Join EMS Attorneys Doug Wolfberg, Esq.; and Steve Wirth, Esq.; and Rob Lawrence for a discussion of Wolfberg and Wirth’s popular series on ambulance bed delays. They’ll answer the top questions about EMS legal and ethical responsibility to patients at the ED, covering everything from patient handoffs and signatures, to EMTALA, diversionary status, and the big one: When can we leave? 

Learn the factors you should consider when deciding to provide continuing care or monitoring to a patient in the ED, and strategies EMS agencies can deploy unilaterally to reduce ED wait times. 

Send your questions for Rob, Steve and Doug to Kerri Hatt at khatt@lexipol.com and we may include them in a follow-up article.


Rob Lawrence

Rob Lawrence has been a leader in civilian and military EMS for over a quarter of a century. He serves as director of strategic implementation of PRO EMS Cambridge, as executive director of the California Ambulance Association and as principal of Robert Lawrence Consulting.  

Rob previously served as the COO of Paramedics Plus in Alameda County, California; and as COO of the Richmond Ambulance Authority (Virginia). He writes and podcasts at EMS1, is a member of the EMS1 Editorial Advisory Board, and co-hosts the popular FirstWatch "Conversations that Matters" web series. 

He is a former board member of the American Ambulance Association and currently serves as chair of its Communications Committee.  

Steve Wirth

Steve Wirth is a founding partner of Page, Wolfberg & Wirth. Steve has worked in virtually every facet of EMS – as a firefighter, EMT, paramedic, flight paramedic, EMS instructor, fire officer and EMS executive. He served for almost a decade as senior executive of a mid-sized air and ground ambulance service, helping to build the company from the ground up. 

Steve has authored many articles and book chapters on a wide range of EMS leadership, reimbursement, risk management, corporate compliance and workplace law topics, as well as the popular compliance manuals and video training programs produced by PWW.  

He enjoys teaching and is an adjunct professor for the University of Pittsburgh EMS degree program. Steve is a past chair of the Panel of Commissioners for CAAS, the national ambulance accrediting body.  He serves on the boards of the Pennsylvania EMS Provider Foundation, the National EMS Memorial Service, and is an active participant in the National EMS Memorial Bike Ride – the “Muddy Angels.”  

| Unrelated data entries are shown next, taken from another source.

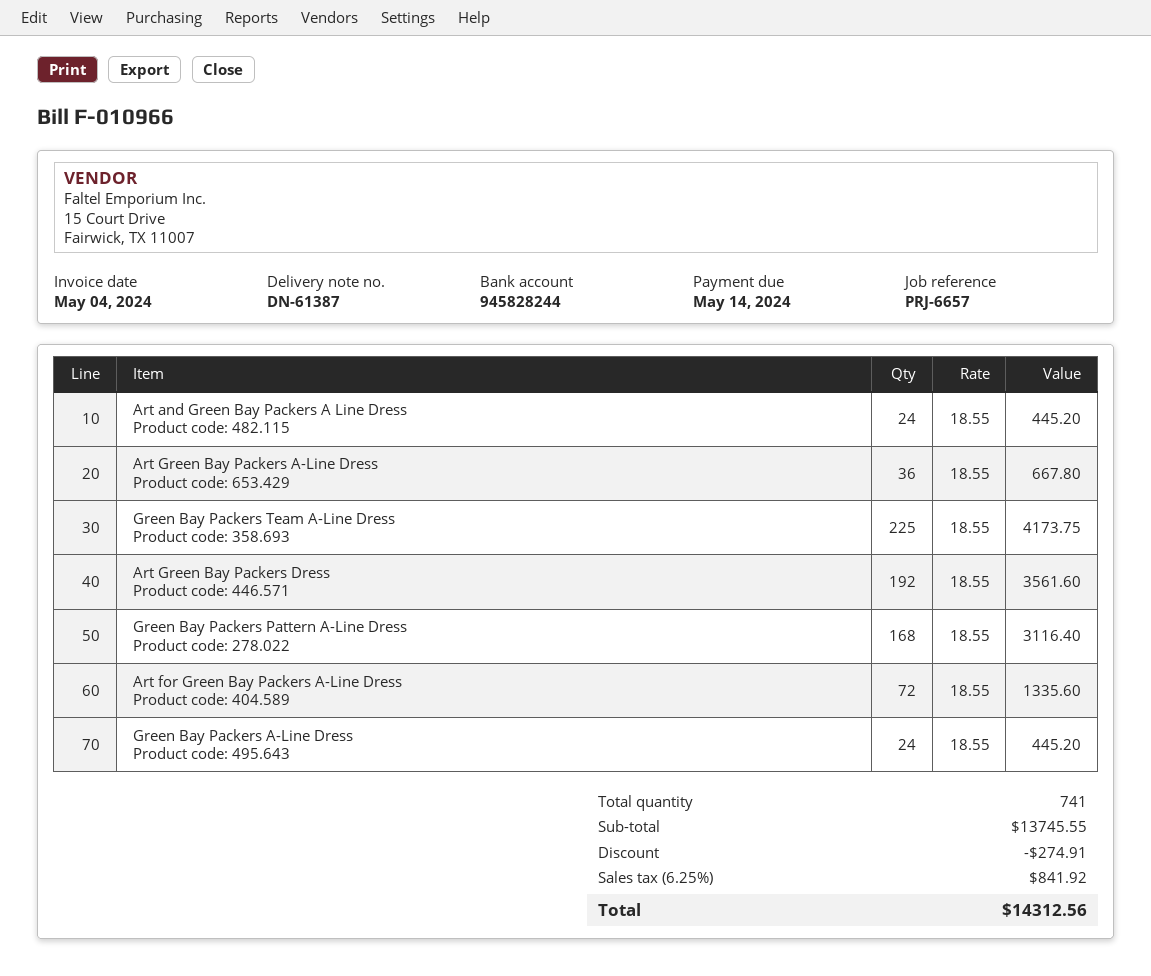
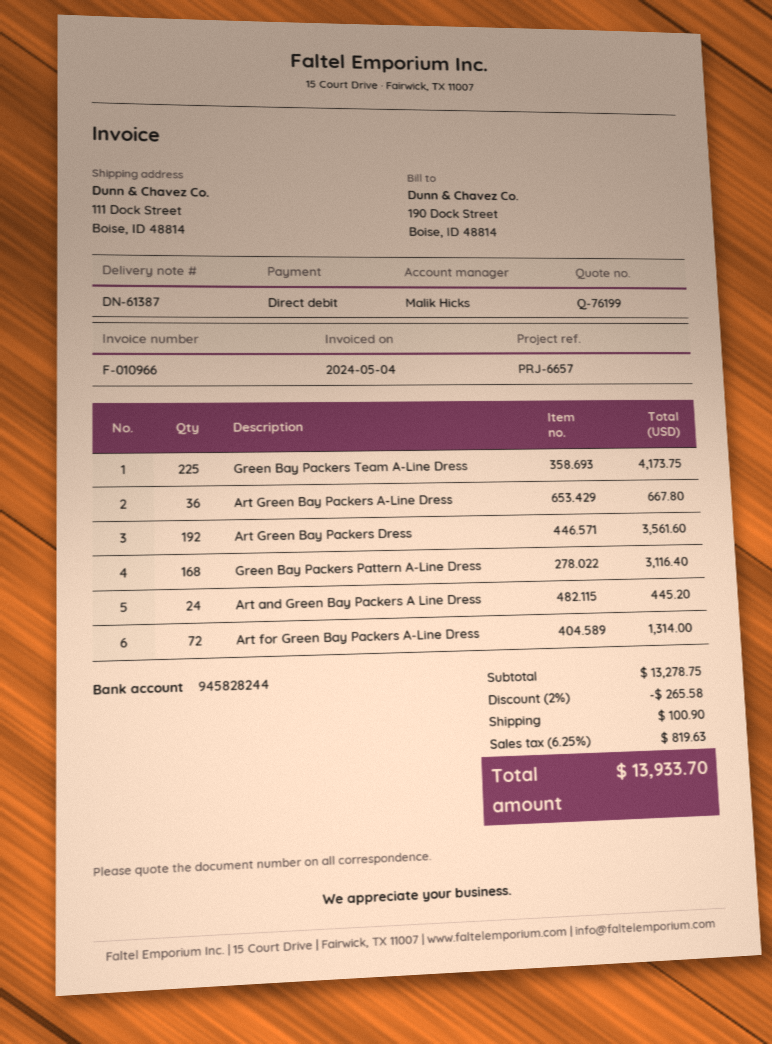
Art for Green Bay Packers A-Line Dress: 72 for 1335.60 -> 72 for 1314.00
Green Bay Packers A-Line Dress: 24 for 445.20 -> none
subtotal: 13745.55 -> 13278.75
discount: 274.91 -> 265.58
shipping: none -> 100.90
tax: 6.25% = 841.92 -> 6.25% = 819.63
total: 14312.56 -> 13933.70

Steve was the recipient of the prestigious James O. Page Leadership Award in 2013. 

Doug Wolfberg

Doug Wolfberg is a founding partner of Page, Wolfberg & Wirth. Doug answered his first ambulance call in 1978 and has been involved in EMS ever since as a provider in numerous volunteer and paid systems, and as an EMS educator and instructor. 

Doug earned his undergraduate degree in Health Planning and Administration from Pennsylvania State University and graduated magna cum laude from the Widener University School of Law. He is a member of the Pennsylvania and New York bars, and is admitted to practice before the United States Supreme Court as well as numerous Federal and state courts. He also teaches EMS law at the University of Pittsburgh, and teaches health law at the Widener University School of Law, where he is also a member of the school’s Board of Overseers. 

Doug worked on federal EMS and trauma care issues at the United States Department of Health and Human Services, is a Certified Ambulance Coder and a founder of the National Academy of Ambulance Coding. He also served as a Commissioner of the Commission on Accreditation of Ambulance Services.